» What you have to do
Look through the data below and work out how many lines contain the string "Reals". Give the number alone.

» Material for this exercise
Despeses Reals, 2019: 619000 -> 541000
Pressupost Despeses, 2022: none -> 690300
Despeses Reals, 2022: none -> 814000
...
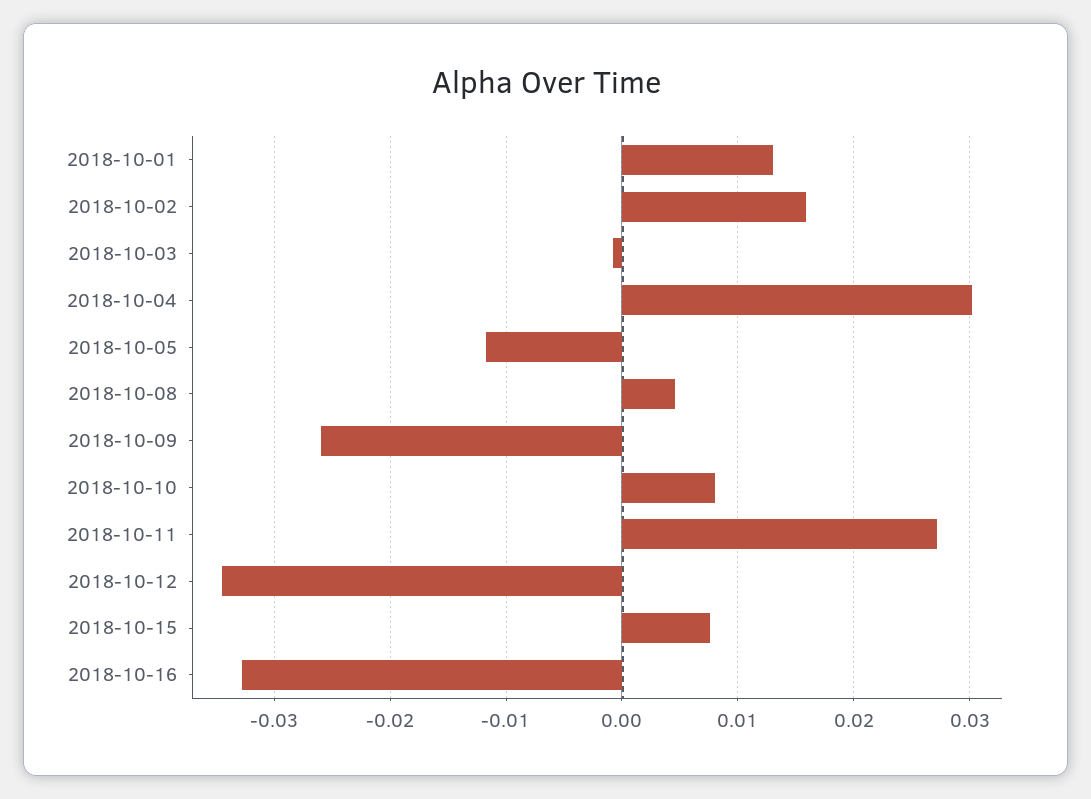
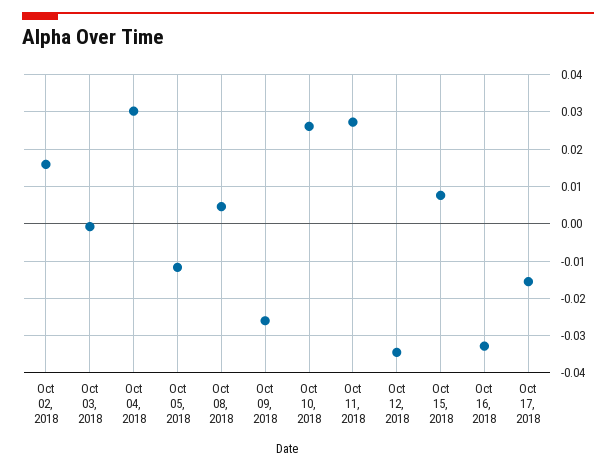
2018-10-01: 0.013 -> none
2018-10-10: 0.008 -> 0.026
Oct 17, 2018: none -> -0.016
==
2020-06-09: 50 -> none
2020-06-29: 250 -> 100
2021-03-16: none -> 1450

» Output below
2